WORK ORDER: Could you filter the data below down to the lines that hold the word "Acana"?

DATA UNDER STUDY:

Start of Block

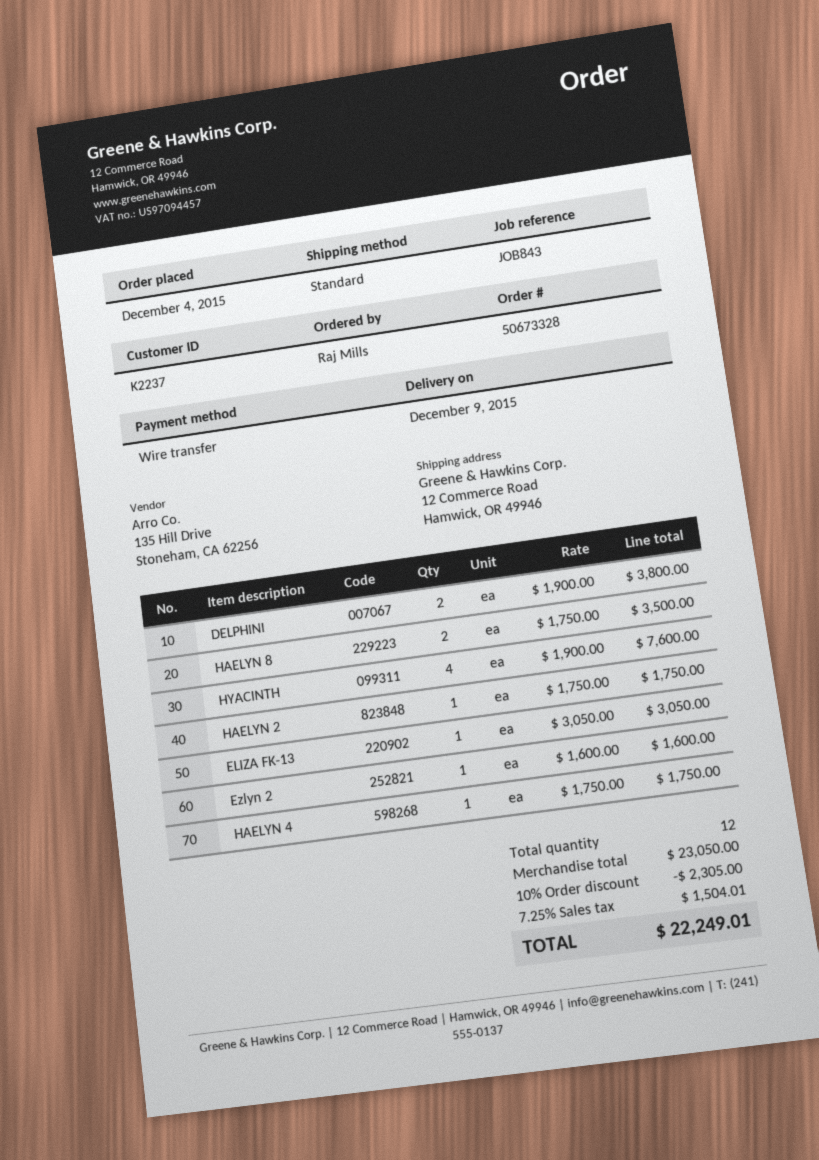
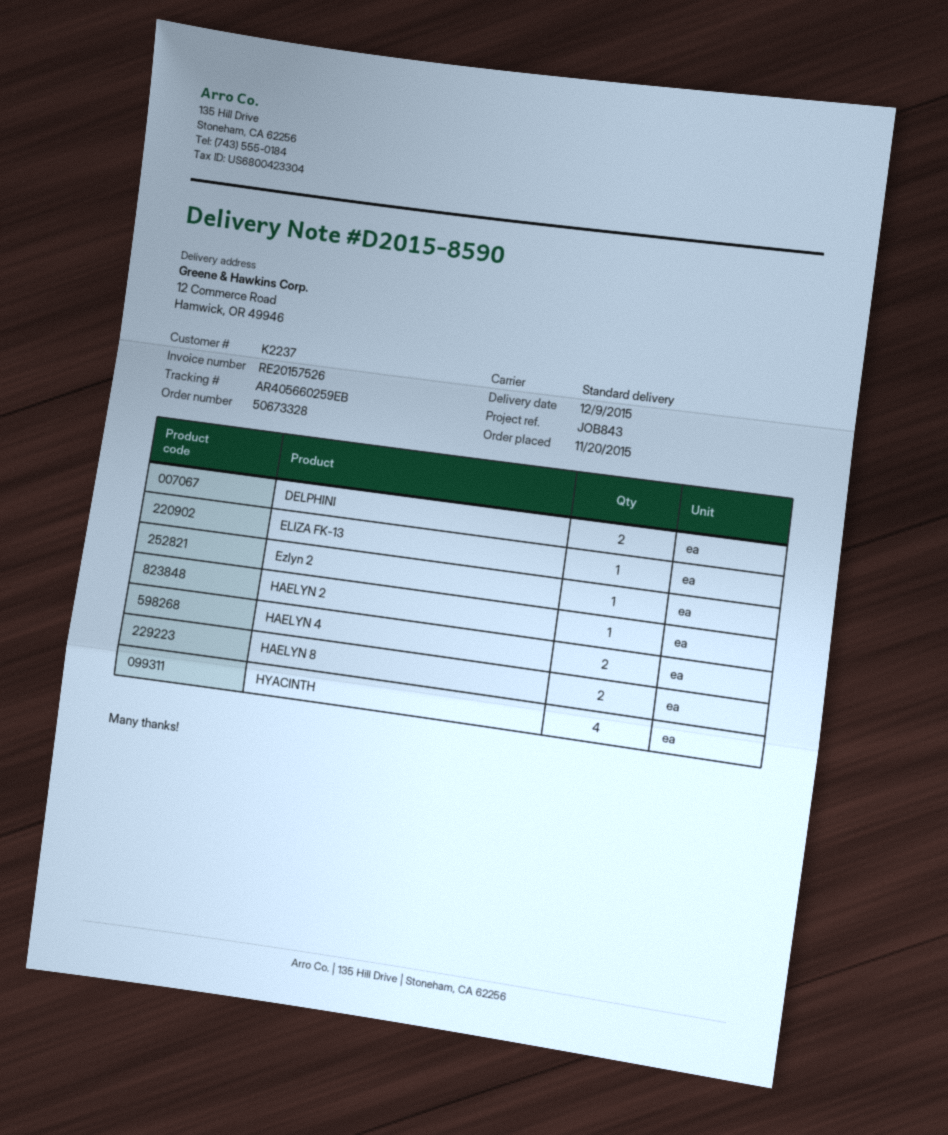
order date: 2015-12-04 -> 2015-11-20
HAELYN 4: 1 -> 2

End of Block
Start of Block

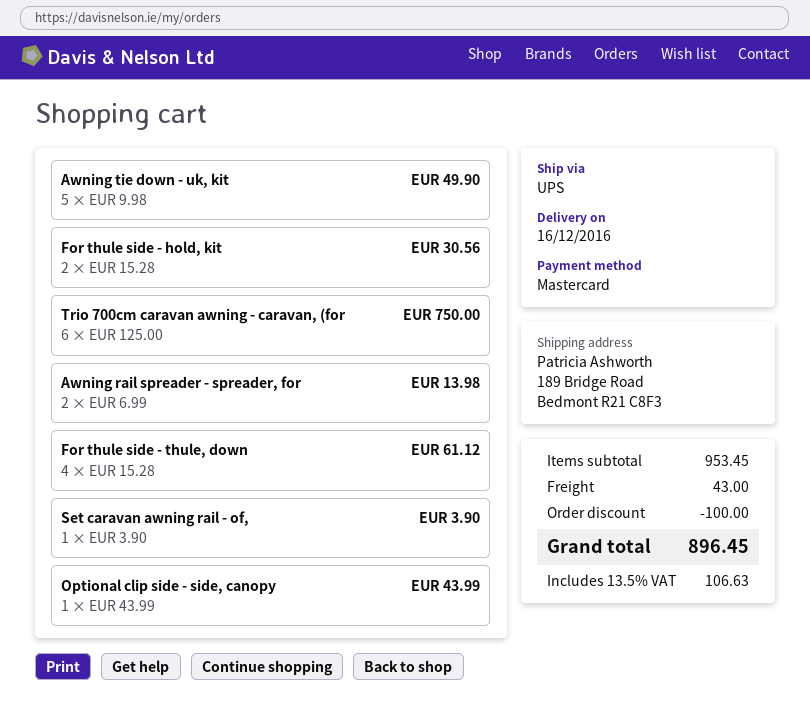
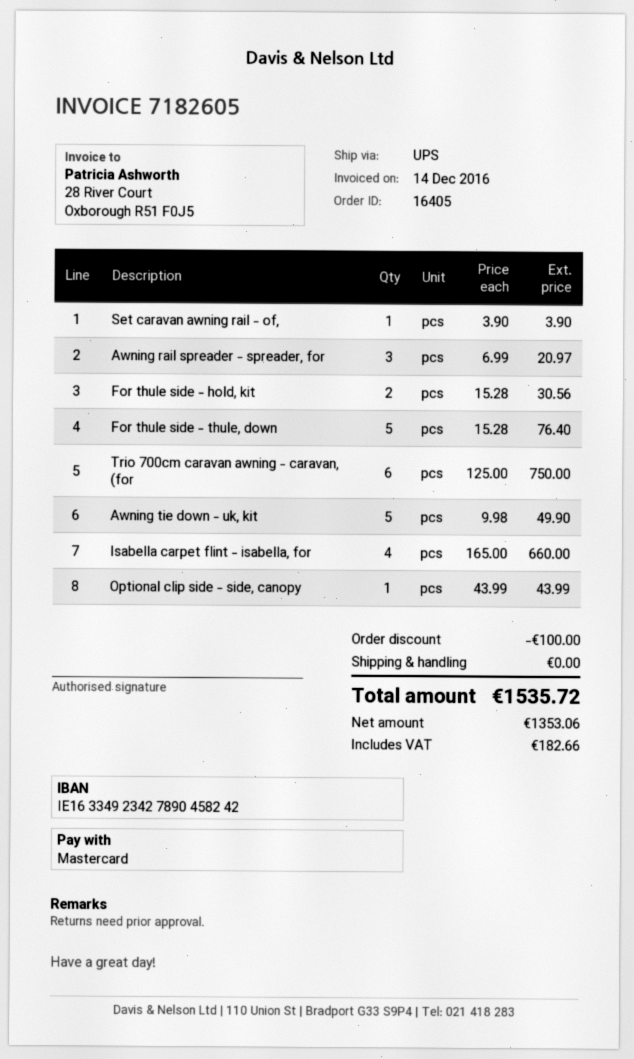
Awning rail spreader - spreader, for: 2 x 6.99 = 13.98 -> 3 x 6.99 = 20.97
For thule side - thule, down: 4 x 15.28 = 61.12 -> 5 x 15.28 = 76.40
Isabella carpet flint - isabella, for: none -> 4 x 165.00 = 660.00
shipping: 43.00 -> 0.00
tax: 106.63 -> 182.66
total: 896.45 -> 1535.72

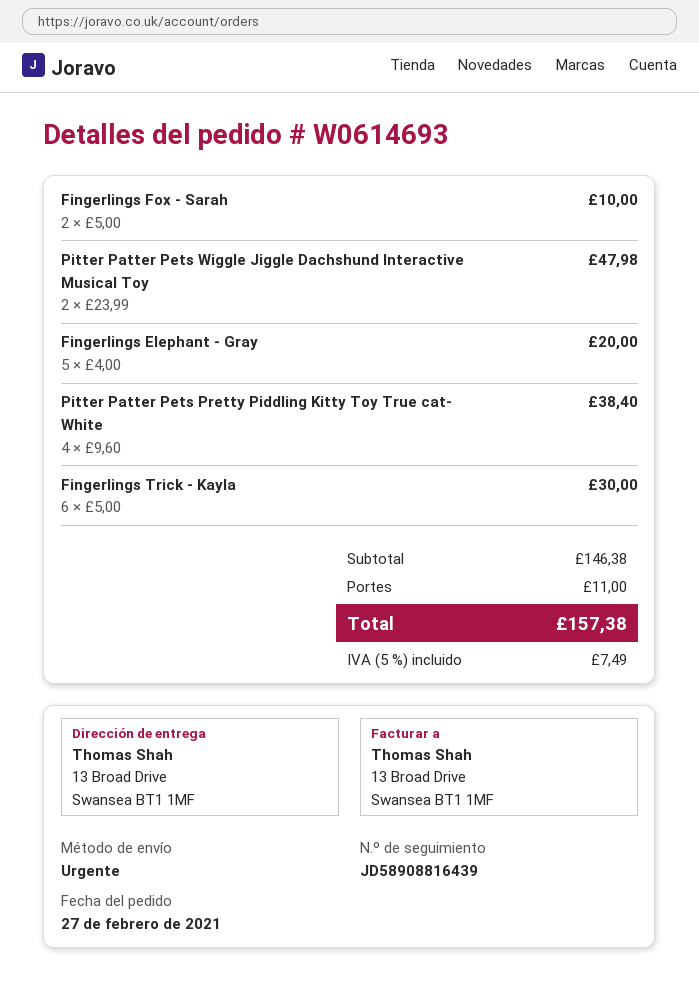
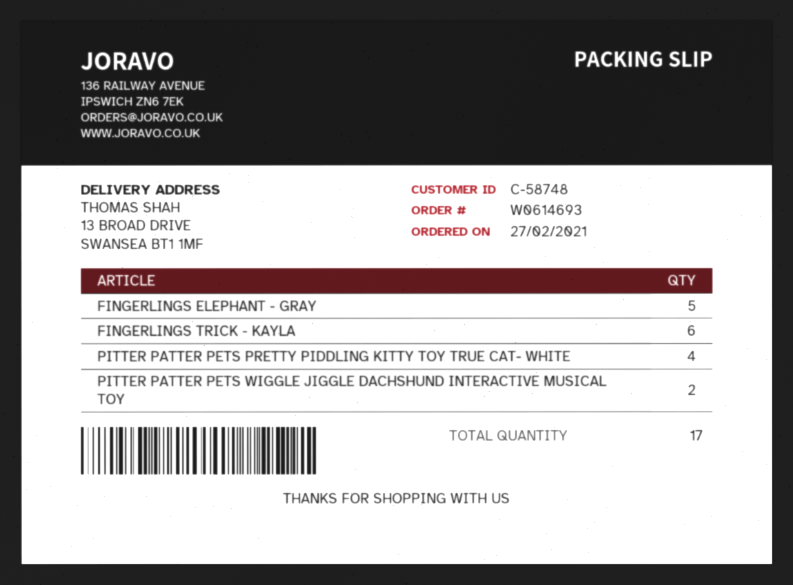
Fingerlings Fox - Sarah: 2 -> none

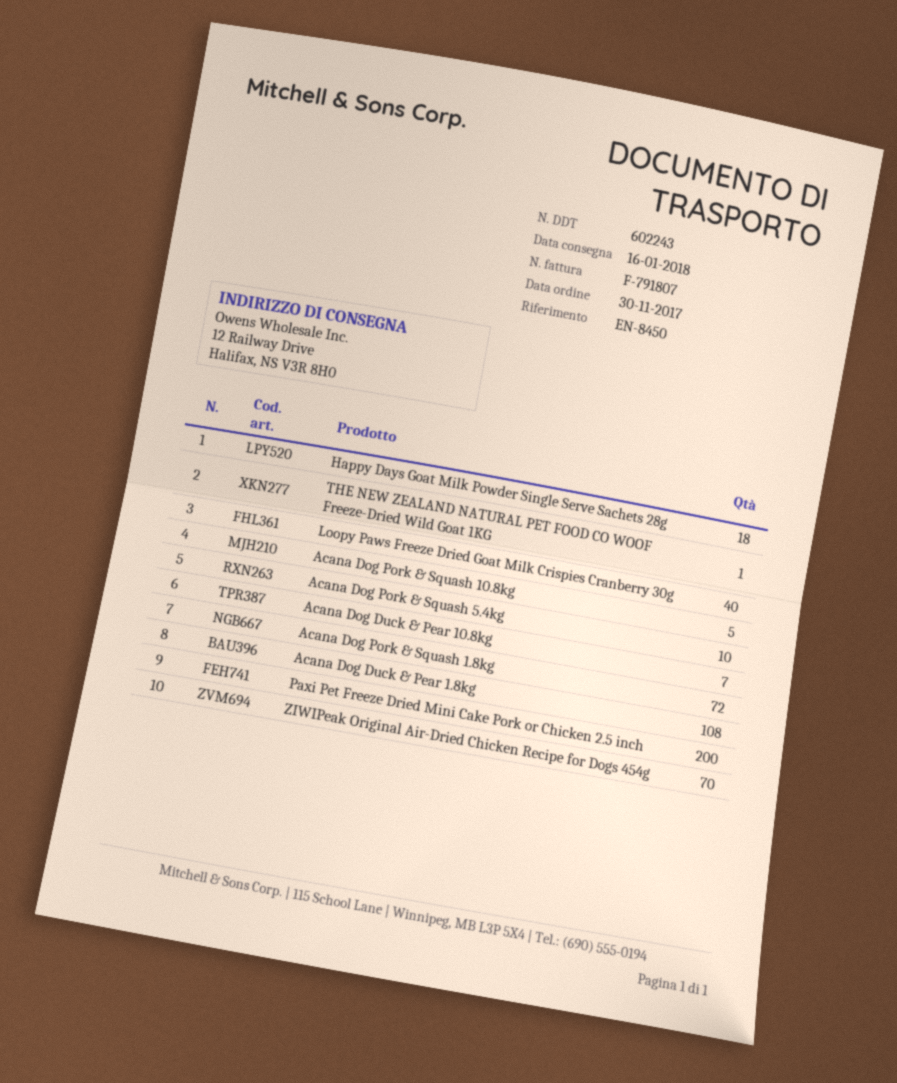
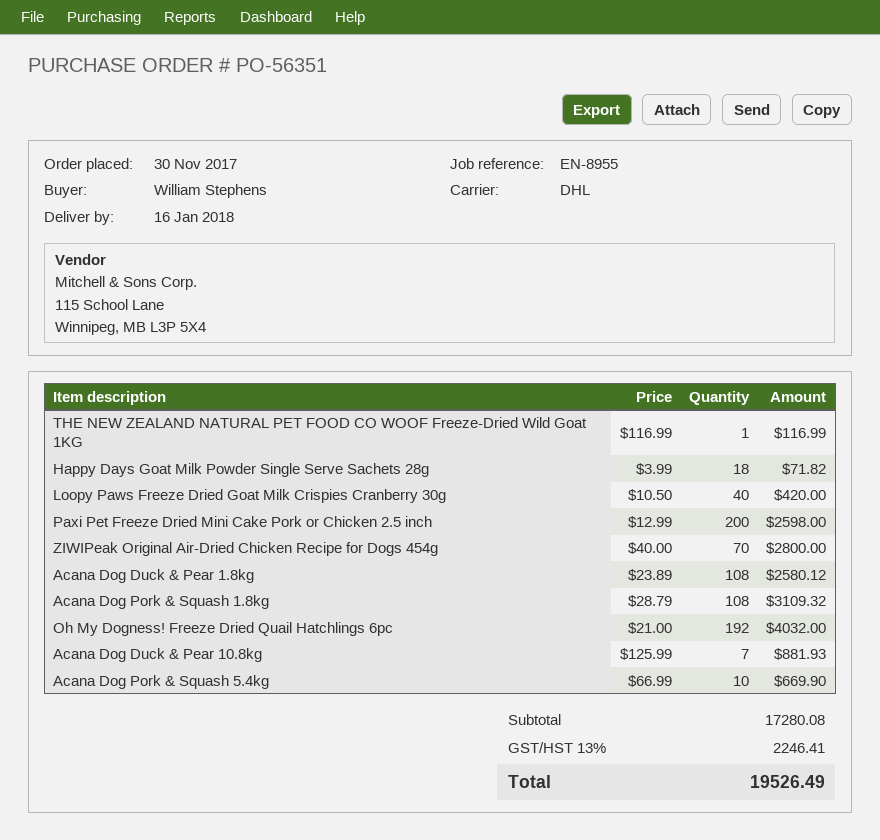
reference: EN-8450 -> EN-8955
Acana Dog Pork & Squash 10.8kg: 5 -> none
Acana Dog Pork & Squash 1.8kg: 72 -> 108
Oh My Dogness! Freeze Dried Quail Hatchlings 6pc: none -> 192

End of Block

OUTPUT OF THE TASK:
Acana Dog Pork & Squash 10.8kg: 5 -> none
Acana Dog Pork & Squash 1.8kg: 72 -> 108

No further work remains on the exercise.